(About this task)
Everything from the line that holds "total quantity: 45 -> 44" to the end of the entries below should be printed again, word for word, and nothing more.

--- Data for this exercise Enclosed Below ---

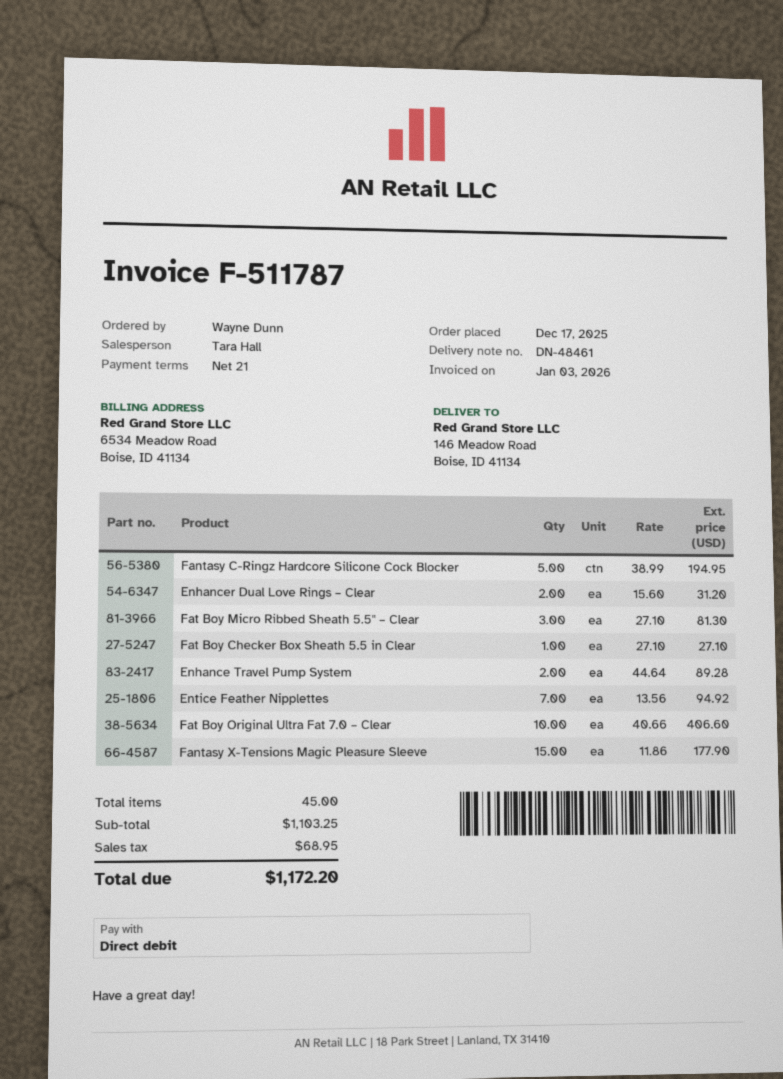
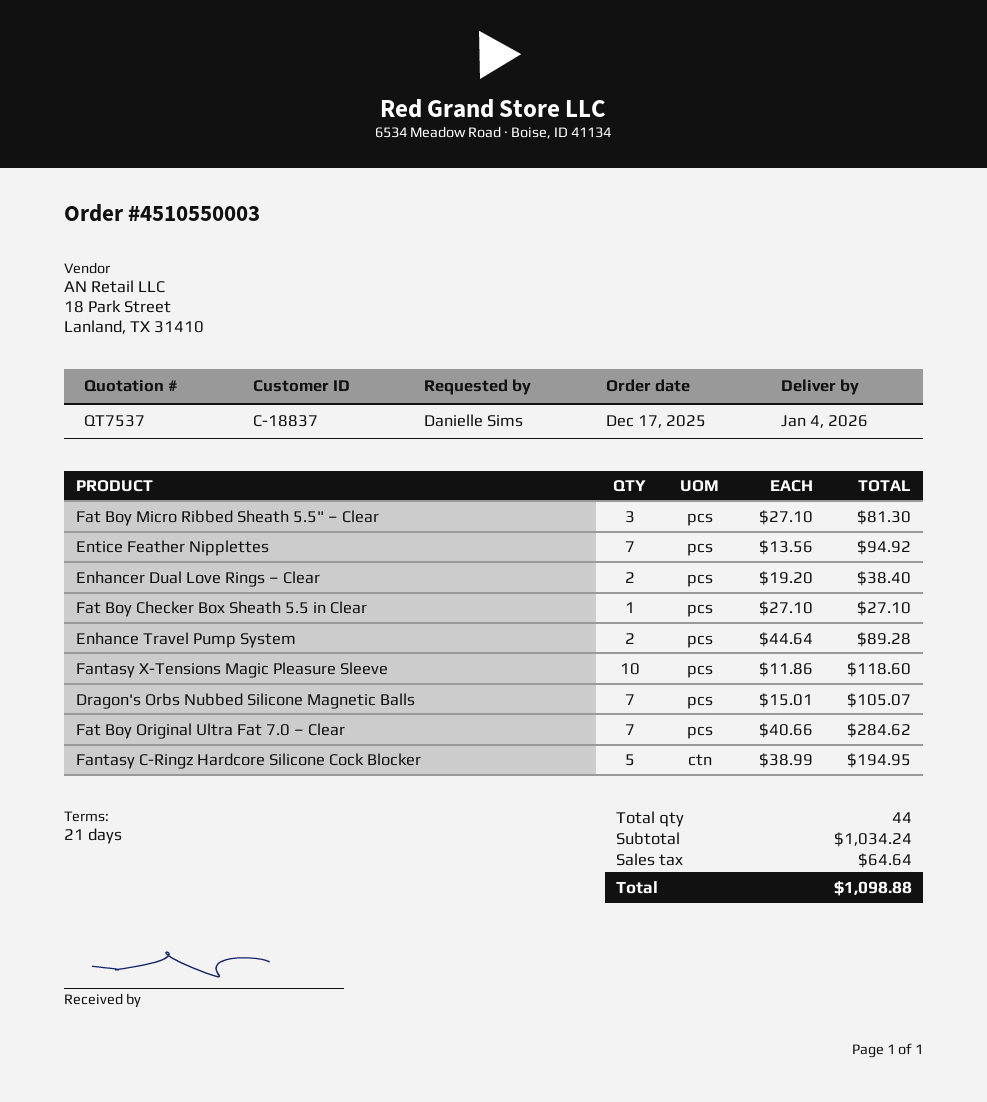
ordered by: Wayne Dunn -> Danielle Sims
Enhancer Dual Love Rings – Clear: 2 x 15.60 = 31.20 -> 2 x 19.20 = 38.40
Fat Boy Original Ultra Fat 7.0 – Clear: 10 x 40.66 = 406.60 -> 7 x 40.66 = 284.62
Fantasy X-Tensions Magic Pleasure Sleeve: 15 x 11.86 = 177.90 -> 10 x 11.86 = 118.60
Dragon's Orbs Nubbed Silicone Magnetic Balls: none -> 7 x 15.01 = 105.07
total quantity: 45 -> 44
subtotal: 1103.25 -> 1034.24
tax: 68.95 -> 64.64
total: 1172.20 -> 1098.88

--- End of Enclosed Data for this exercise ---

(Problem solution)
total quantity: 45 -> 44
subtotal: 1103.25 -> 1034.24
tax: 68.95 -> 64.64
total: 1172.20 -> 1098.88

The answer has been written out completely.